A lot of people have that impression, because the religious-sect homeschoolers are the most well-known because they are controversial. And some of them are nuts, and then the question begins, should nuts be allowed to homeschool children, and if not, how could the law possibly differentiate between nuts and good parents?
In actual fact, the modern homeschooling movement began in the 1970s and the original impetus for it had nothing to do with religion. It came out of the feeling of many parents and children that the public schools were too regimented, that they killed children's creativity, curiosity, and critical thinking, replaced the joy of learning with drudgery, and did not respect or nurture their individuality -- the same kinds of criticisms directed at Chinese education today. For that first wave of homeschooling parents, homeschooling was a way of overcoming those problems of public education, at least for their own child, and to teach their child to be a creative thinker and a questioner. (So my first thought about this thread was, maybe some Chinese parents are seeking that for their own children.)

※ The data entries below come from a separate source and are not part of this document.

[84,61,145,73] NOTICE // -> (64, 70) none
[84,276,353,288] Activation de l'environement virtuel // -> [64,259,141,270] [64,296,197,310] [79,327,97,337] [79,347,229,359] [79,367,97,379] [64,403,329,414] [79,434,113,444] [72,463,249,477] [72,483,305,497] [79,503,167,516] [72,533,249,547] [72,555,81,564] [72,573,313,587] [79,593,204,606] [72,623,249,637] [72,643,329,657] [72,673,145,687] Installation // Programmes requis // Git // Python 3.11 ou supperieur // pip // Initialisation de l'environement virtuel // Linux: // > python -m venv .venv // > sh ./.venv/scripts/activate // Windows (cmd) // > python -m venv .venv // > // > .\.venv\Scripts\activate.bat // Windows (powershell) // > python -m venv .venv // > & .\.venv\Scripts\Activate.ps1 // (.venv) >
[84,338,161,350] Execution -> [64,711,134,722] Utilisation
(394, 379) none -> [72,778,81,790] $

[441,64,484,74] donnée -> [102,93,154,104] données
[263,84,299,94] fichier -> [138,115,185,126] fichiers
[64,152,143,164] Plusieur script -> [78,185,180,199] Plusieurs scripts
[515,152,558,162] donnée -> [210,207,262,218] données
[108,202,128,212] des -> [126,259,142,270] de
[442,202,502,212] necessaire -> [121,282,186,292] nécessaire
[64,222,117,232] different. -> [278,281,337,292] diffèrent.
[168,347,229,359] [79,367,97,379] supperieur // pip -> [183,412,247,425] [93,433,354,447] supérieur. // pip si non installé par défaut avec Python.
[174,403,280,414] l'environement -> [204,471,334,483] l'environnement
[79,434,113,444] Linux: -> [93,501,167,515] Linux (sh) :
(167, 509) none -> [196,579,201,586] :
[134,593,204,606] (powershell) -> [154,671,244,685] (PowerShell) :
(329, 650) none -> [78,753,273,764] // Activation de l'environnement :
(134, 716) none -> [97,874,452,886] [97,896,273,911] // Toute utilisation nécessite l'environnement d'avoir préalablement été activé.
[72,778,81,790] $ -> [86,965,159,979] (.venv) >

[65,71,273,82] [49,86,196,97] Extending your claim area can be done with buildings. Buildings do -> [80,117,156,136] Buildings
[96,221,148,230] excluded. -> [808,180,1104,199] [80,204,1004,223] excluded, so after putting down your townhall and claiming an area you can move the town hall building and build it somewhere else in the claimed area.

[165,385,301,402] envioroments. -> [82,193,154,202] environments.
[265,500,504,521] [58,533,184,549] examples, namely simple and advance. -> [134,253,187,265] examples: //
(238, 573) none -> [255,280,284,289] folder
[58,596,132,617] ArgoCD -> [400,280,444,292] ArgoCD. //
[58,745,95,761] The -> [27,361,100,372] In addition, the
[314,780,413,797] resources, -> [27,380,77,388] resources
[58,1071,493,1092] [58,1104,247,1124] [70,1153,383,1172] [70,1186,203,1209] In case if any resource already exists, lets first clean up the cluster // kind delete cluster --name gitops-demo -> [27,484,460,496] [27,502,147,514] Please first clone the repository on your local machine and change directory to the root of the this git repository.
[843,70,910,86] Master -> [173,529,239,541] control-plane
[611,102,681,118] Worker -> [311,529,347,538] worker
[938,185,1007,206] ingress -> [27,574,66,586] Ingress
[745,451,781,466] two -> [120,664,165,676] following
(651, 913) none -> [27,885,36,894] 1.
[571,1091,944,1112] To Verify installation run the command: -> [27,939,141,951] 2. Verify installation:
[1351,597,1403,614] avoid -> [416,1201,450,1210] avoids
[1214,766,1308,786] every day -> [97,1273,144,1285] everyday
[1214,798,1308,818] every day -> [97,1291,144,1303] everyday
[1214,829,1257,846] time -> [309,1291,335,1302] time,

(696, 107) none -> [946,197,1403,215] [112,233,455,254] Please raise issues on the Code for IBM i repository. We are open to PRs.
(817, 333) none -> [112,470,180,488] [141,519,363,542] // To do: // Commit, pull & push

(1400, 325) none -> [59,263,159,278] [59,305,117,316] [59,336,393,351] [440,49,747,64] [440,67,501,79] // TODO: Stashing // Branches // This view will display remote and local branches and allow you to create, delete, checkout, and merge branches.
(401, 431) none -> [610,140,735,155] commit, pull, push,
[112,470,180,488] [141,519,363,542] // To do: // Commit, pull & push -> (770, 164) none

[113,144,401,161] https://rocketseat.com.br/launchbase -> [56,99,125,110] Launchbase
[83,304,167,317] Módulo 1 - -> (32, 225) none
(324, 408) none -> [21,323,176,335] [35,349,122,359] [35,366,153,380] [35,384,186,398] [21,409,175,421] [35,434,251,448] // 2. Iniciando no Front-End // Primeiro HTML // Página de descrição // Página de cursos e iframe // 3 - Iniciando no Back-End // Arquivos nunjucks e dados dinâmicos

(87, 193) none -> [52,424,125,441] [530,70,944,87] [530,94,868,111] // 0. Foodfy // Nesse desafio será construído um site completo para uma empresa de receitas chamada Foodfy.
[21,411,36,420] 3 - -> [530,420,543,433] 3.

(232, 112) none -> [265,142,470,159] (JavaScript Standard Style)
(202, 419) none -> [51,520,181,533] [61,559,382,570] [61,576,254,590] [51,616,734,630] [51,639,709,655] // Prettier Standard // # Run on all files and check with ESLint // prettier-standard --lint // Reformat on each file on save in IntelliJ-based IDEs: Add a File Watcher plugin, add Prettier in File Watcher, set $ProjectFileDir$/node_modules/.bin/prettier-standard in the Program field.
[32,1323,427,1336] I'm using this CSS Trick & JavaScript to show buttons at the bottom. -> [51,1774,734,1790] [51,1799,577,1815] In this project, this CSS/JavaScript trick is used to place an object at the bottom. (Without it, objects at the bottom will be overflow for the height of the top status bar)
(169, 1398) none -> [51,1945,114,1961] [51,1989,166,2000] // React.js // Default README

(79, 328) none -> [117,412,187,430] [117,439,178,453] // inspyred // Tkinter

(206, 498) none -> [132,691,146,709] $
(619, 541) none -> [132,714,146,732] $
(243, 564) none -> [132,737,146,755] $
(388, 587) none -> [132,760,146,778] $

Then there are homeschoolers who take their children out of public schools for other reasons. Sometimes it is because their children are being bullied, sometimes it is because their children are getting peer pressure to engage in negative activities. Sometimes it is because the child has special needs that the school is not meeting. Sometimes it is because the child is gifted.
The religious home-school movement started and grew in the 1980s during the era of Ronald Reagan. Today, most people in the USA probably think of religious sects when they think of homeschooling (because there is justifiable concern of groups brainwashing their kids and keeping them socially isolated from anyone with a different view). But it is not true that the homeschooling movement started with religious sects, and even now the religious sects may not represent the majority of homeschoolers.